Posted by on in Dooferbook

b2ap3_thumbnail_abuse.jpgThe CINC says the number one problem in the armed forces these days is sexual assaults among the troops, which obviously has no place in a professional military. The press would have you believe that life in the service is a constant rapefest, a place where servicewomen are constantly victimized by testosterone-fueled soldiers lurking behind every dark corner looking for their next prey. But what you don't hear is the real truth - more than half of the victims of these sexual assaults are men!

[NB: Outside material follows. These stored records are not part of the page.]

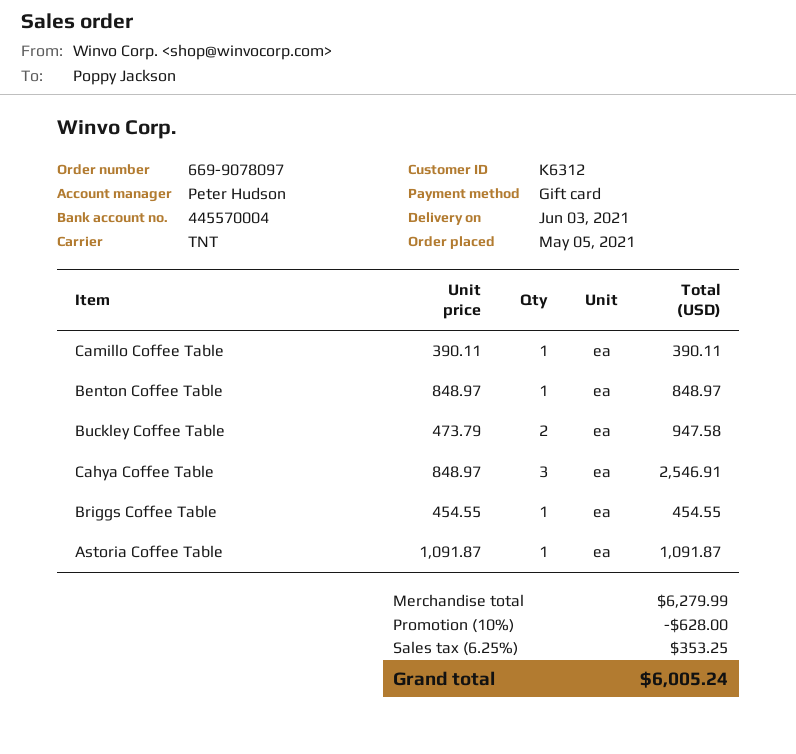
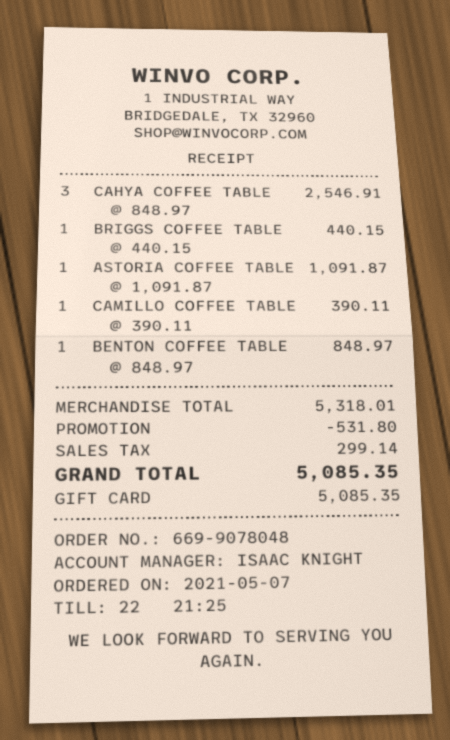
order number: 669-9078097 -> 669-9078048
order date: 2021-05-05 -> 2021-05-07
sales rep: Peter Hudson -> ISAAC KNIGHT
Buckley Coffee Table: 2 x 473.79 = 947.58 -> none
Briggs Coffee Table: 1 x 454.55 = 454.55 -> 1 x 440.15 = 440.15
subtotal: 6279.99 -> 5318.01
discount: 628.00 -> 531.80
tax: 353.25 -> 299.14
total: 6005.24 -> 5085.35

Male-on-male sexual assaults have spiked since the end of "don't ask, don't tell", but what's even more troubling is that according to the Pentagon's Sexual Assault Response and Prevention Office,  2% of the reported sexual attacks on men are perpetrated by women! WTFO?

The solution is simple. Form a special ops unit of those female predators in the 2% group and unleash them on the wildly mysoginistic Islamic fundamentalists! We get a two-fer here: frontline women combat troops (which will satisfy the libs, most of whom never served a day in the military); and a severely demoralized enemy! Hell, we'll even issue them strap-ons to help drive the point home!

As the nation's leading lab rat for social experimentation, the military has undergone some pretty extreme changes that serve to delfect attention away from it's primary mission -- which some seem to forget is to fight and to win.